The Prodigy's Cousin

The family link between Autism and extraordinary talent




Full of amazing stories, here is a fascinating new theory on the scientific link between autism and gifted children.


'[AN] IMPORTANT BOOK' TEMPLE GRANDIN

Over the course of her career, psychologist Joanne Ruthsatz has assembled the largest-ever research sample of child prodigies. Their accomplishments are epic. One could reproduce radio tunes by ear on a toy guitar at two years old. Another was a thirteen-year-old cooking sensation. And what Ruthsatz’s investigation revealed is noth­ing short of astonishing. Though the prodigies aren’t autistic, many have autistic family members. Each prodigy has an extraordinary memory and a keen eye for detail—well-known but often-overlooked strengths associated with autism.

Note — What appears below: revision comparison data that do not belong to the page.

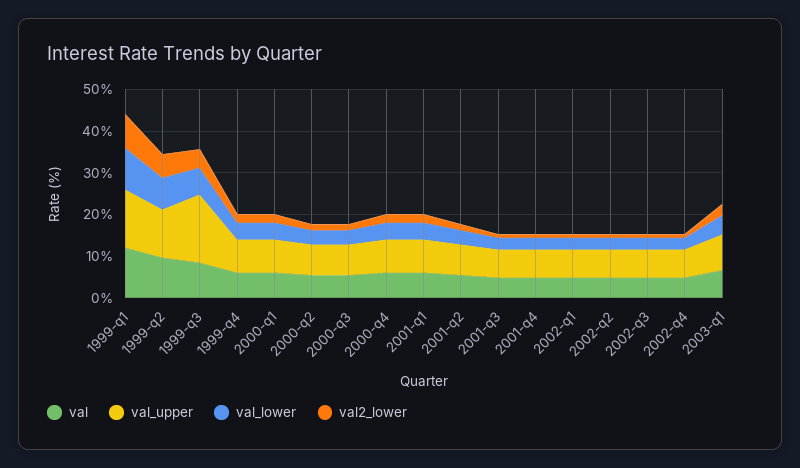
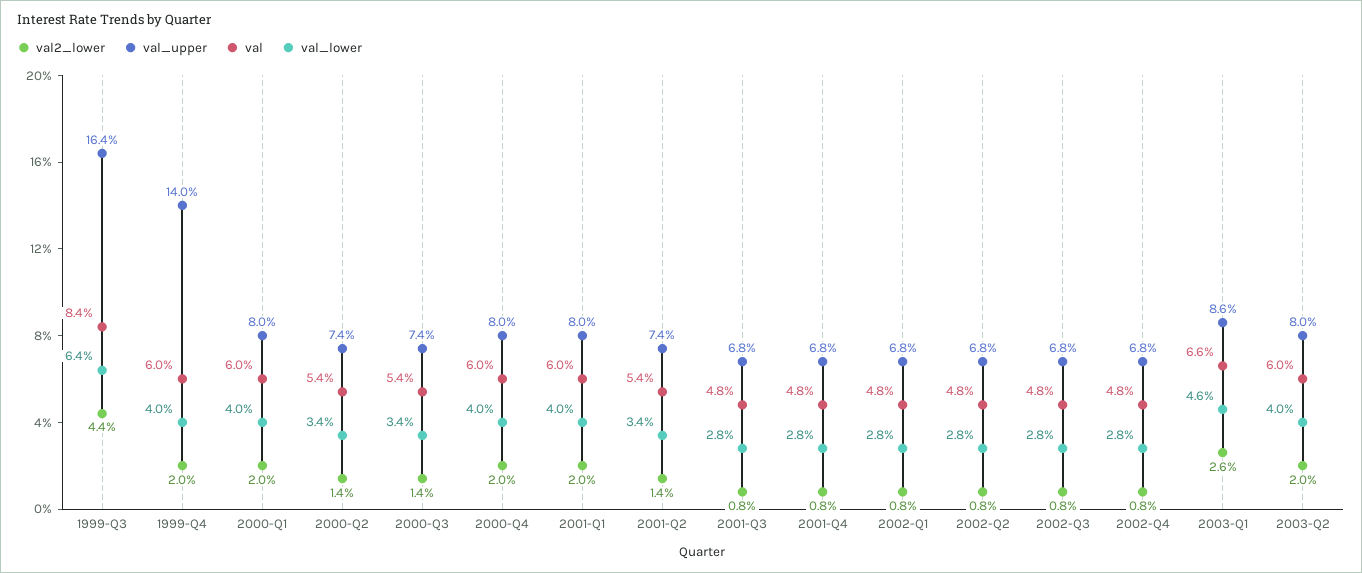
val, 1999-q1: 12 -> none
val_upper, 1999-q1: 14 -> none
val_lower, 1999-q1: 10 -> none
val2_lower, 1999-q1: 8 -> none
val, 1999-q2: 10 -> none
val_upper, 1999-q2: 12 -> none
val_lower, 1999-q2: 8 -> none
val2_lower, 1999-q2: 6 -> none
val_upper, 1999-q4: 8 -> 14
val2_lower, 2003-Q2: none -> 2
val_upper, 2003-Q2: none -> 8
val, 2003-Q2: none -> 6
val_lower, 2003-Q2: none -> 4

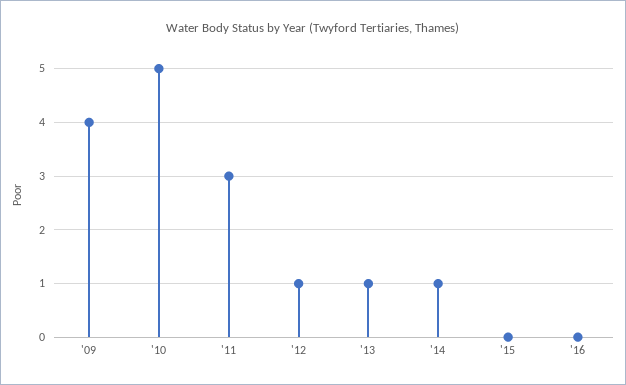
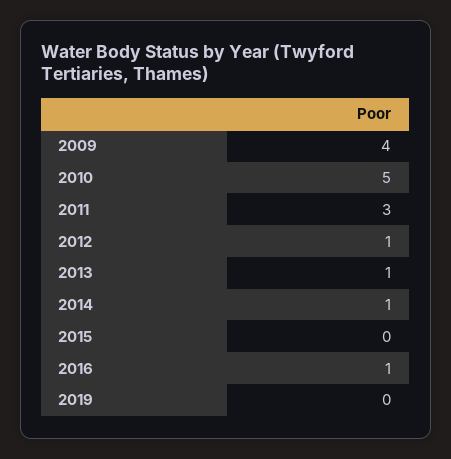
'16: 0 -> 1
2019: none -> 0

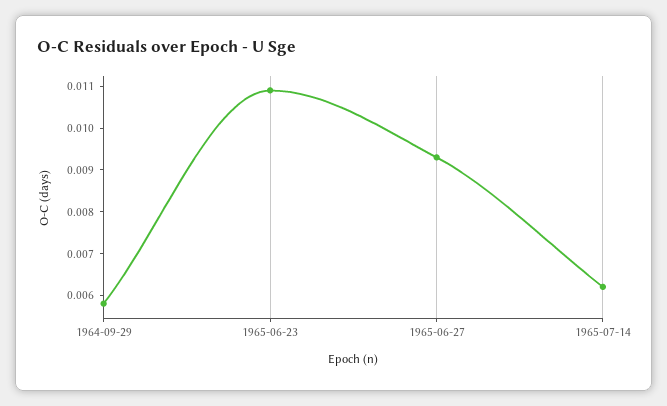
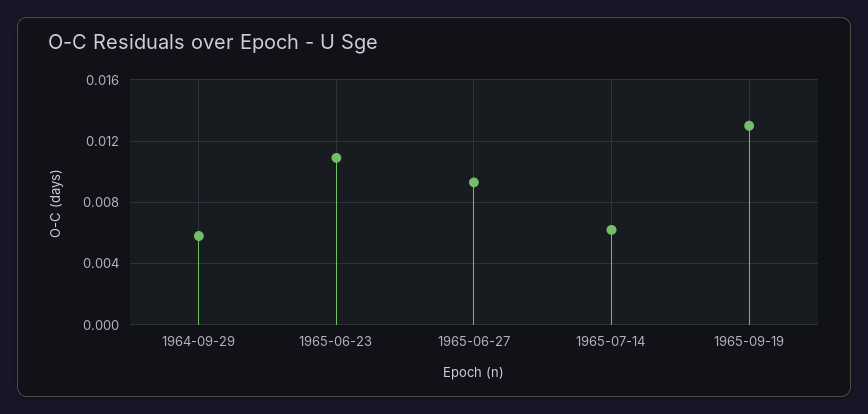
1965-09-19: none -> 0.013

Ruthsatz proposes a startling possibility: might the abilities of child prodigies stem from a genetic link with autism? And could prodigies - children who have many of the strengths of autism but few of the challenges - be the key to a long-awaited autism breakthrough?

This inspiring book about extraordinary children, indomitable parents and a researcher's unorthodox hunch is essential reading for anyone interested in the brain and human potential.

  • Pub date: 3 January 2017
  • ISBN: 9781846045257
  • Imprint: Rider
  • Format: Trade Paperback
  • Pages: 288
  • RRP: $27.99

About the Authors

Joanne Ruthsatz

Joanne Ruthsatz is an Assistant Professor of Psychology at Ohio State University. Her research has been published in distinguished scientific journals and she has been featured in various publications including Time, Scientific American, Psychology Today and The Huffington Post.

Kimberly Stephens

Kimberly Stephens is a freelance writer, and Joanne Ruthsatz' daughter. She has degrees from Princeton and Harvard Law School, and is currently a PhD candidate at Brown University.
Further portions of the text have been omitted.